Back in front of Alice’s loft, she asked them up.

“You’re too tired,” Carmen said.

“I’ll lie down. You can take care of me a little.”

They all got into the enormous, groaning freight elevator. Walter stood stock-still. Elevators bewildered him. He didn’t seem to get why they had to go into the box, then out of the box. In the studio, Carmen set out a bowl of water for him, and Gabe propped up a painting he had been working on. The subject was a set of steps leading down to a darkened basement. He loved painting at Alice’s, in a serious studio. They watched him set up in his fussy way. Everything needed to be exactly here, or right there.

“Sometimes I worry he’s too easy,” Alice said once he was out of earshot. “I mean, what did we do to deserve him?”

“But you know he’s going to have to hate us for a while, probably soon. He almost hated me over the Heather thing. He’s going to get to that place a few more times.”

“I know. So he won’t be living with you when he’s thirty-five,” Alice said. “Like in some Tennessee Williams play.”

“Right,” Carmen said. “So he’s not hanging around doing my hair.”

“Washing out your dress shields,” Alice said. “By hand.” She was clearly happy to be home, perched on her sofa—the old ruby red velvet monster she’d hung on to, from the co-op. In her new prosperity she had had it recovered and refinished back to the lurid glory of its youth. It was more than a sofa; it had the authority of a davenport. Perching turned out to be too strenuous and Alice let herself fall back
on the bed pillows propped against one arm. They gossiped a little. Carmen told Alice that Jean had inadvertently got knocked up. That Tom had behaved badly. Now Jean said she was doing some serious thinking.

“Is she going to keep the baby?”

“I don’t think that is the direction of the serious thinking.”

Alice said, “I have to tell you something about Horace and Loretta. They asked me to dinner last week. They had some good news and, blahblahblah, could I meet them at Geja’s?”
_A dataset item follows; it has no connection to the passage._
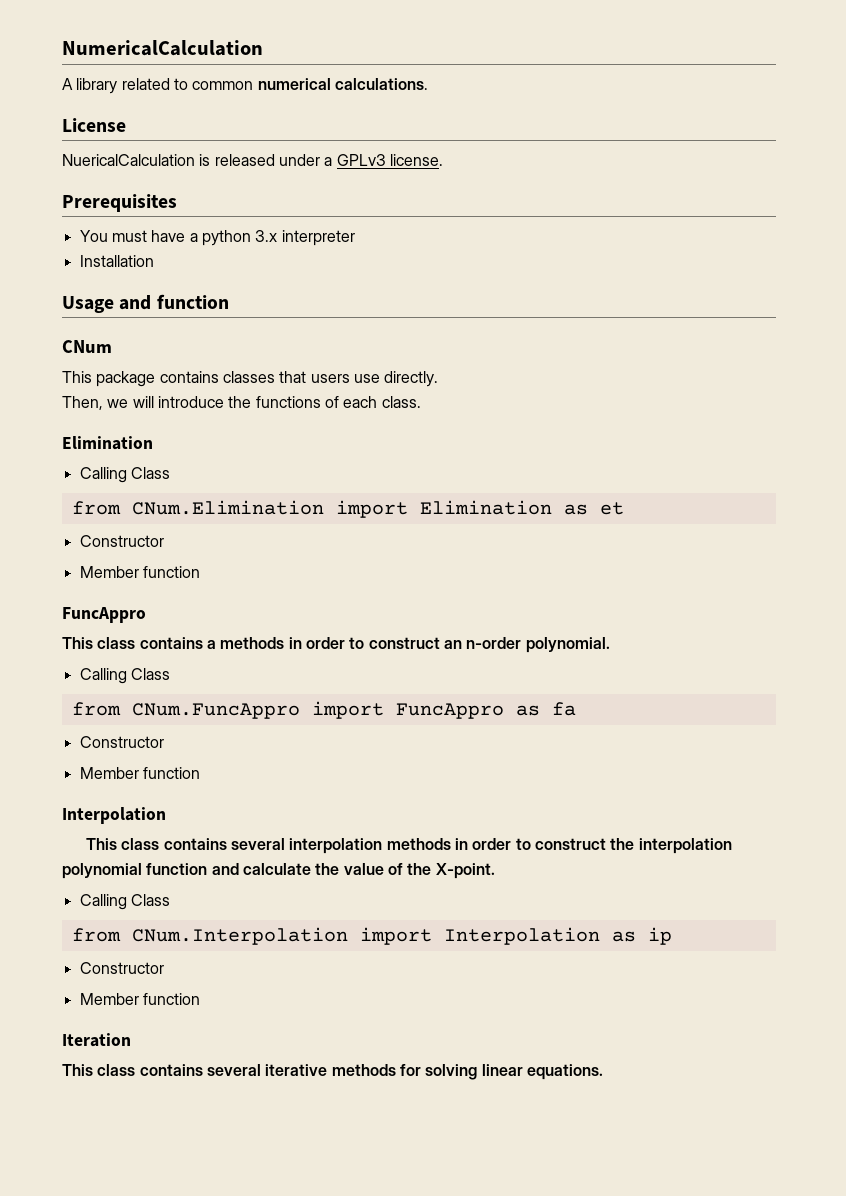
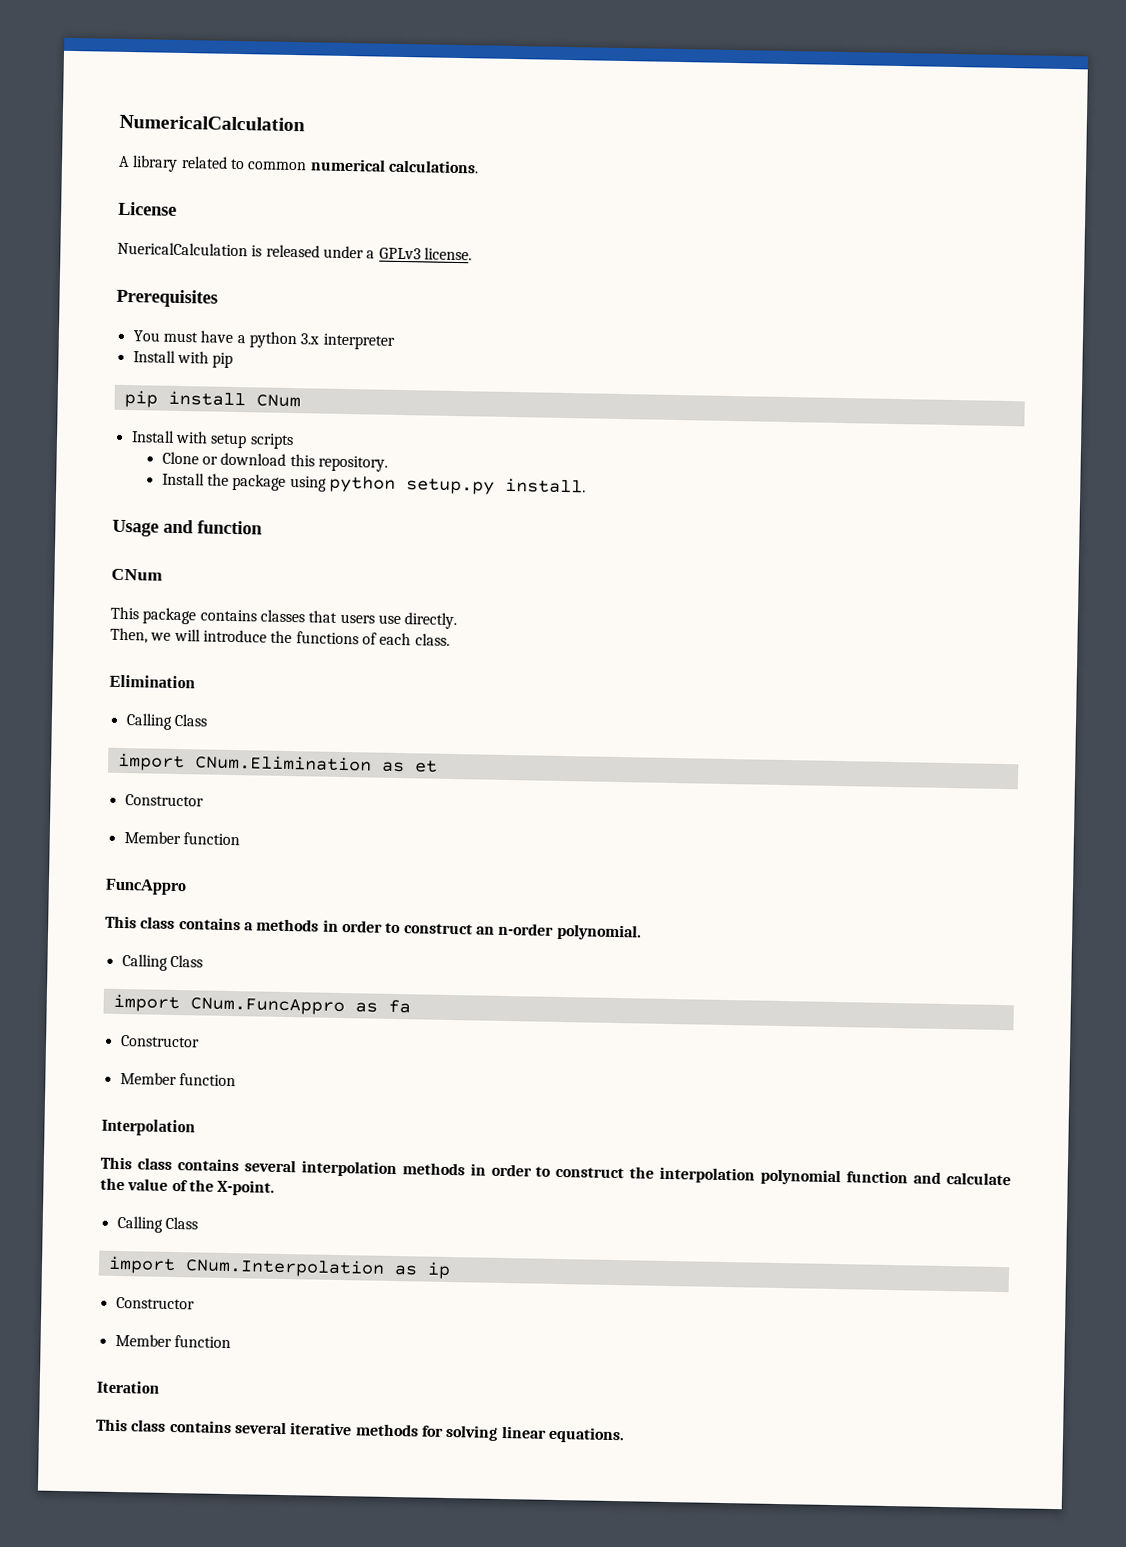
[79,255,154,267] Installation -> [132,350,234,368] [123,389,301,408] [130,430,294,450] [161,451,388,472] [161,472,586,495] Install with pip // pip install CNum // Install with setup scripts // Clone or download this repository. // Install the package using python setup.py install.
[71,500,552,518] from CNum.Elimination import Elimination -> [116,752,372,772] import CNum.Elimination
[71,701,504,719] from CNum.FuncAppro import FuncAppro -> [112,993,345,1016] import CNum.FuncAppro
[71,927,600,945] from CNum.Interpolation import Interpolation -> [107,1255,385,1278] import CNum.Interpolation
Carmen nods. “They love Geja’s.” To show solidarity with Nick, Carmen had seen very little of their parents since the birthday party debacle. Which was a little ironic since Nick himself still saw them. (At least it was the last of those hideous birthday parties; at least it killed that tradition.) Alice saw Horace as the ticket price to Loretta, whom she still—for reasons Carmen couldn’t fathom—cared about.

“I know. Give them their long forks and their bubbling cheese and they’re happy. Anyway, when I got there, I told them I wasn’t hungry. On account of the mono. The mono is great that way. I can get away with anything I don’t want to do. And I really can’t eat fondue with them. There’s just something, don’t you think, queasy-making about plunging bread into the same cheese bucket as your parents?